The chairman of the U.S. Senate Commerce Committee is pursuing different strategies to win approval this year of landmark self-driving car legislation that could make it easier for automakers to get thousands of cars on the road without human controls.
Self-driving cars could reduce the 37,000 annual U.S. road deaths and provide mobility to the disabled and blind, Senator John Thune, a Republican who chairs the Commerce Committee, said in an interview on Tuesday.
Thune said he is trying to convince Democrats to agree to limit debate on the floor. A second option is to attach the self-driving measure to another bill like a forthcoming infrastructure proposal, he added.
The move is a shift in the prior effort over the last three months to win unanimous consent from colleagues.
Thune, who is working with Democrat Gary Peters, said he believes if the bill comes to the Senate floor it would win 75 or 80 votes in the 100-member chamber.

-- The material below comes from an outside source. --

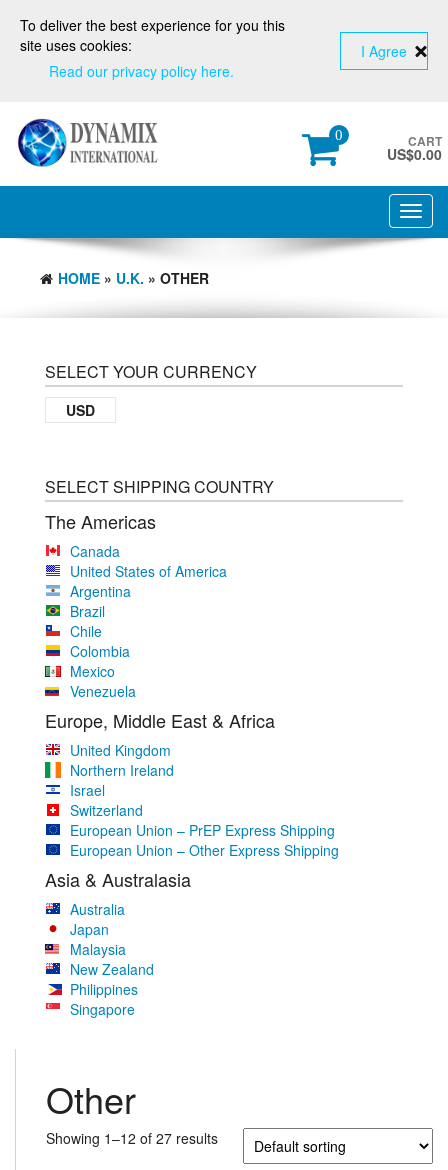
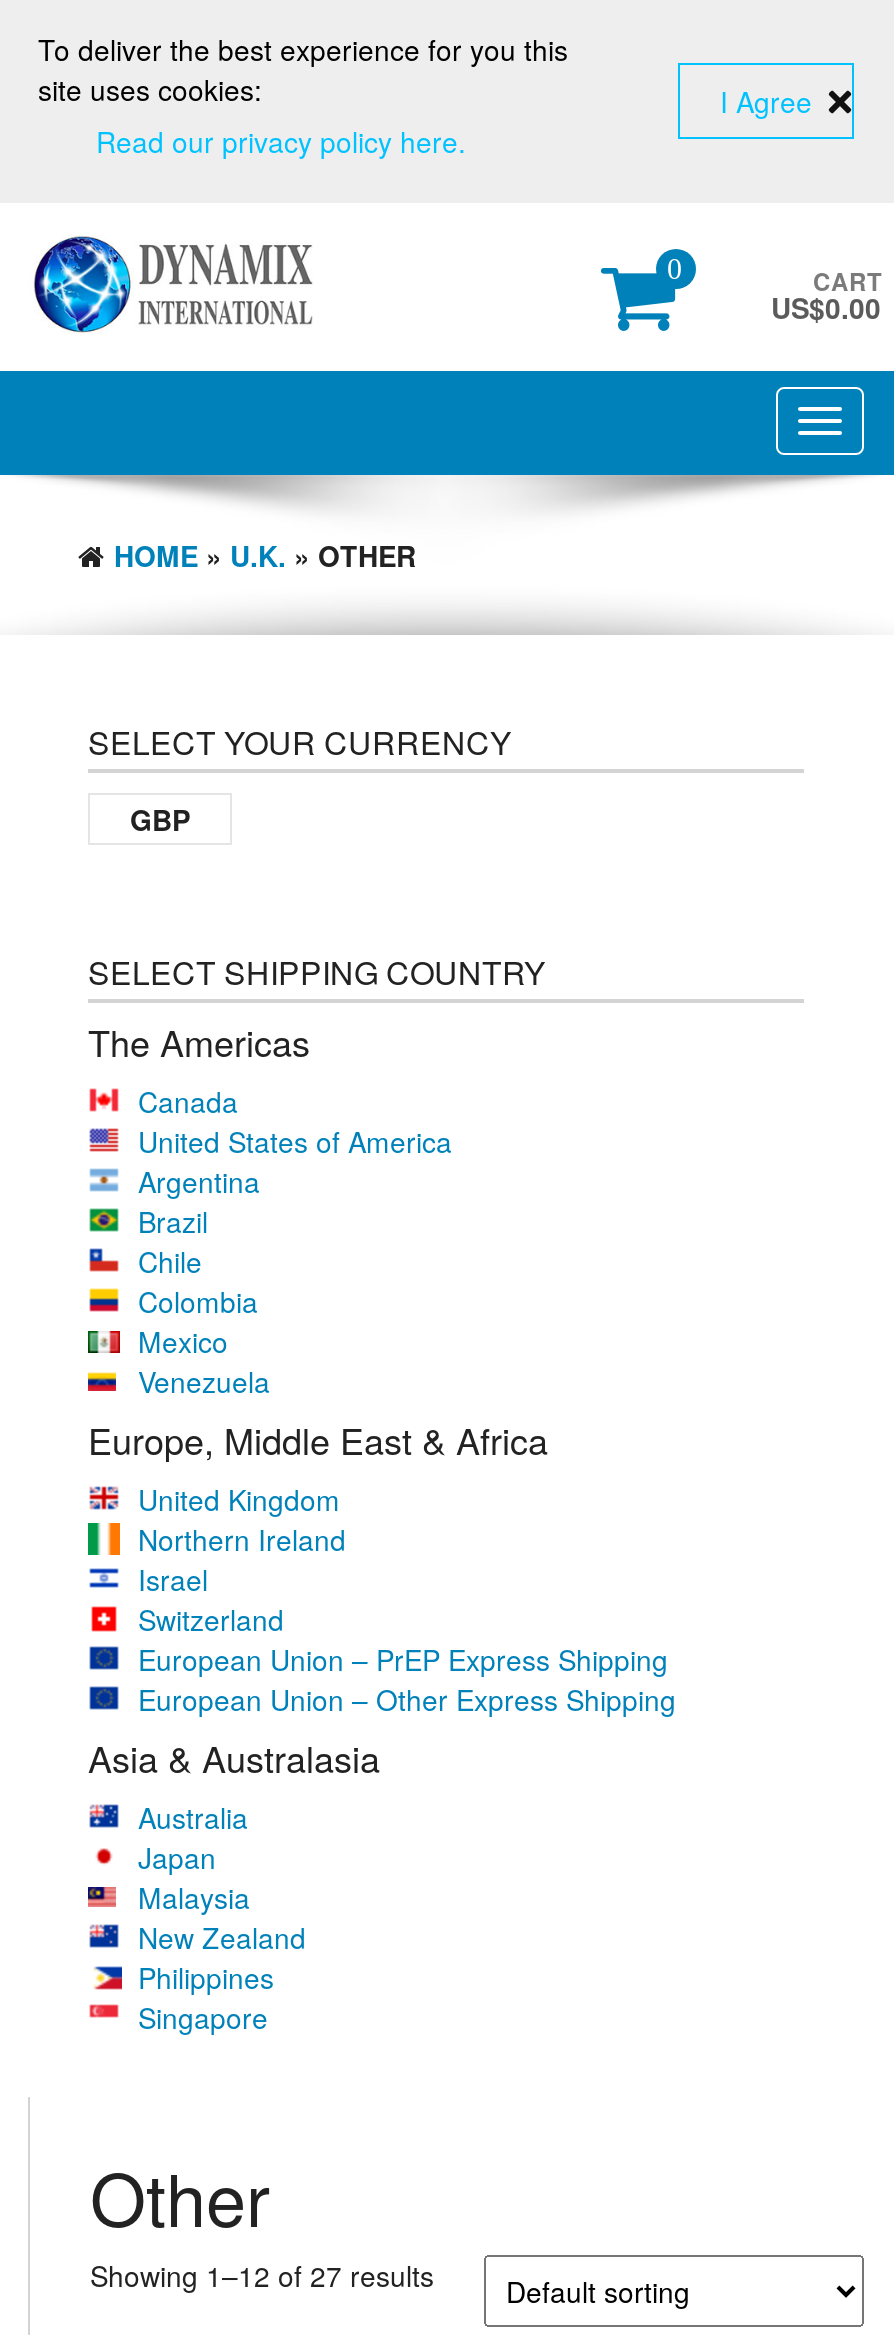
[66,400,95,420] USD -> [130,800,190,840] GBP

Senators are considering some changes to win support of the remaining holdouts.
“We could save a lot of lives,” Thune said, noting government findings that 94 percent of car crashes are caused by human error. “It is cutting-edge technology, transformational in terms of the economy.”
A few blocks from the Capitol, the committee convened on Wednesday at the site of the Washington auto show for a two-hour field hearing on self-driving cars and other auto technologies that included executives from auto supplier Robert Bosch, Audi and Zoox Inc.
In September, the U.S. House of Representatives unanimously passed a measure that would allow automakers to win exemptions from safety rules that require human controls.
The self-driving reform bill’s future in the Senate has been complicated by a handful of Democratic senators raising questions about whether the technology is ready and seeking changes. The Senate Commerce Committee approved a similar bill in October.
Senate Majority Leader Mitch McConnell, a Republican, has not committed to bringing the bill up.
Peters and his staff have held 1,000 meetings with various groups on the subject to try to win consensus. “Now we are just down to a few folks that have concerns,” Peters said after Wednesday’s hearing.
General Motors Co, Alphabet Inc, Ford Motor Co and others have lobbied for the landmark legislation, while auto safety groups urged more safeguards.
Within three years, the Senate bill would allow automakers to each sell up to 80,000 self-driving vehicles annually if they could demonstrate to regulators they are as safe as current vehicles. States could set rules on registration, licensing, liability and insurance, but not performance standards.